- _THE PROBLEM_
All lines from the one containing "(169, 570) none" down to the one containing "(186, 1010) none", both ends included, are to be given again exactly; omit the rest of the listing below.

- _SUPPLIED RECORDS_
▬▬▬▬▬▬

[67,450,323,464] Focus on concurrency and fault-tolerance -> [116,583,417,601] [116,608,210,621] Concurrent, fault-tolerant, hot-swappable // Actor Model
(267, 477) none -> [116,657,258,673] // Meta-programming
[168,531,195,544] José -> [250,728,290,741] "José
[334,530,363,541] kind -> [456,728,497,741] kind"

▬▬▬▬▬▬

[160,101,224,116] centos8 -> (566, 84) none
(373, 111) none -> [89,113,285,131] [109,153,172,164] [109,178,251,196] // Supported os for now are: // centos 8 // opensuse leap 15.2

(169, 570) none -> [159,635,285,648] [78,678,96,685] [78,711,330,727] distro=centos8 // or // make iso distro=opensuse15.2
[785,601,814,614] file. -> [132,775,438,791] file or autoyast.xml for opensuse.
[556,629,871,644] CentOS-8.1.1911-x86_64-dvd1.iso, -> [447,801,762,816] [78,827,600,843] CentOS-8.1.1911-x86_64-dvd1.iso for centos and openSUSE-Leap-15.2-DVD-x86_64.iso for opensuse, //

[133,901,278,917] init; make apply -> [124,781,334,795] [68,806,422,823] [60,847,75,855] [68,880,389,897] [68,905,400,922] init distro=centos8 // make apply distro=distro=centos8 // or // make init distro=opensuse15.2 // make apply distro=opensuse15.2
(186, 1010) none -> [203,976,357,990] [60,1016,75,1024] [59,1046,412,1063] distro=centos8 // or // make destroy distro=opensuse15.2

▬▬▬▬▬▬

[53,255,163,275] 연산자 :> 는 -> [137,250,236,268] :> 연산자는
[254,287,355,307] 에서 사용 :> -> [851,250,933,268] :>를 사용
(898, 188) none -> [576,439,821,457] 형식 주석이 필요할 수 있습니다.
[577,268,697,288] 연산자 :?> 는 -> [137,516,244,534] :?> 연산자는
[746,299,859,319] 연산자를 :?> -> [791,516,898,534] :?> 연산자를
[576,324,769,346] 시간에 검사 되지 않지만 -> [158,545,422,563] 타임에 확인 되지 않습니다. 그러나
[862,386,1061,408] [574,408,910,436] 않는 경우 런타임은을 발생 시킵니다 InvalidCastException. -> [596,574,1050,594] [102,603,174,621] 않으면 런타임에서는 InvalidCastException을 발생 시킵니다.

▬▬▬▬▬▬

- _TASK RESPONSE_
(169, 570) none -> [159,635,285,648] [78,678,96,685] [78,711,330,727] distro=centos8 // or // make iso distro=opensuse15.2
[785,601,814,614] file. -> [132,775,438,791] file or autoyast.xml for opensuse.
[556,629,871,644] CentOS-8.1.1911-x86_64-dvd1.iso, -> [447,801,762,816] [78,827,600,843] CentOS-8.1.1911-x86_64-dvd1.iso for centos and openSUSE-Leap-15.2-DVD-x86_64.iso for opensuse, //

[133,901,278,917] init; make apply -> [124,781,334,795] [68,806,422,823] [60,847,75,855] [68,880,389,897] [68,905,400,922] init distro=centos8 // make apply distro=distro=centos8 // or // make init distro=opensuse15.2 // make apply distro=opensuse15.2
(186, 1010) none -> [203,976,357,990] [60,1016,75,1024] [59,1046,412,1063] distro=centos8 // or // make destroy distro=opensuse15.2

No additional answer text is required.